"""
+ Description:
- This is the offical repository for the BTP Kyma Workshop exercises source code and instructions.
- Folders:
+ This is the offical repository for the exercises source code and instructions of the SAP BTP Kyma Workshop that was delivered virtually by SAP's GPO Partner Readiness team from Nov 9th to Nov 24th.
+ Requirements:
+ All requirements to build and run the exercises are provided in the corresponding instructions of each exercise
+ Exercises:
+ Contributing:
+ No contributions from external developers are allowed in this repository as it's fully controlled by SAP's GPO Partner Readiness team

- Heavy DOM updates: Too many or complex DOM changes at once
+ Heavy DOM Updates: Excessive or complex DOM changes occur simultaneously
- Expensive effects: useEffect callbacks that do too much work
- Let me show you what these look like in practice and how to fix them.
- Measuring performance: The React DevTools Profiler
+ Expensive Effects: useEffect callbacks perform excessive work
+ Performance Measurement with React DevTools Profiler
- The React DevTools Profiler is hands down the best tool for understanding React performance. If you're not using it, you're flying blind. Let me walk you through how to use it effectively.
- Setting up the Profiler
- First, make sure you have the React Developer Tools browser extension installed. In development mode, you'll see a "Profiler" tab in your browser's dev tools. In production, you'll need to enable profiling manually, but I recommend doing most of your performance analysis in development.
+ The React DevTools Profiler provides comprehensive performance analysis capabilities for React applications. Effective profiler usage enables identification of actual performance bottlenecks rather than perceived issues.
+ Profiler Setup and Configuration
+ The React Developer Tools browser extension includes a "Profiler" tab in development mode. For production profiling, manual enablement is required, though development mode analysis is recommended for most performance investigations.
"""
All of the data above is to be transcribed without alteration.

+ Description:
- This is the offical repository for the BTP Kyma Workshop exercises source code and instructions.
- Folders:
+ This is the offical repository for the exercises source code and instructions of the SAP BTP Kyma Workshop that was delivered virtually by SAP's GPO Partner Readiness team from Nov 9th to Nov 24th.
+ Requirements:
+ All requirements to build and run the exercises are provided in the corresponding instructions of each exercise
+ Exercises:
+ Contributing:
+ No contributions from external developers are allowed in this repository as it's fully controlled by SAP's GPO Partner Readiness team

- Heavy DOM updates: Too many or complex DOM changes at once
+ Heavy DOM Updates: Excessive or complex DOM changes occur simultaneously
- Expensive effects: useEffect callbacks that do too much work
- Let me show you what these look like in practice and how to fix them.
- Measuring performance: The React DevTools Profiler
+ Expensive Effects: useEffect callbacks perform excessive work
+ Performance Measurement with React DevTools Profiler
- The React DevTools Profiler is hands down the best tool for understanding React performance. If you're not using it, you're flying blind. Let me walk you through how to use it effectively.
- Setting up the Profiler
- First, make sure you have the React Developer Tools browser extension installed. In development mode, you'll see a "Profiler" tab in your browser's dev tools. In production, you'll need to enable profiling manually, but I recommend doing most of your performance analysis in development.
+ The React DevTools Profiler provides comprehensive performance analysis capabilities for React applications. Effective profiler usage enables identification of actual performance bottlenecks rather than perceived issues.
+ Profiler Setup and Configuration
+ The React Developer Tools browser extension includes a "Profiler" tab in development mode. For production profiling, manual enablement is required, though development mode analysis is recommended for most performance investigations.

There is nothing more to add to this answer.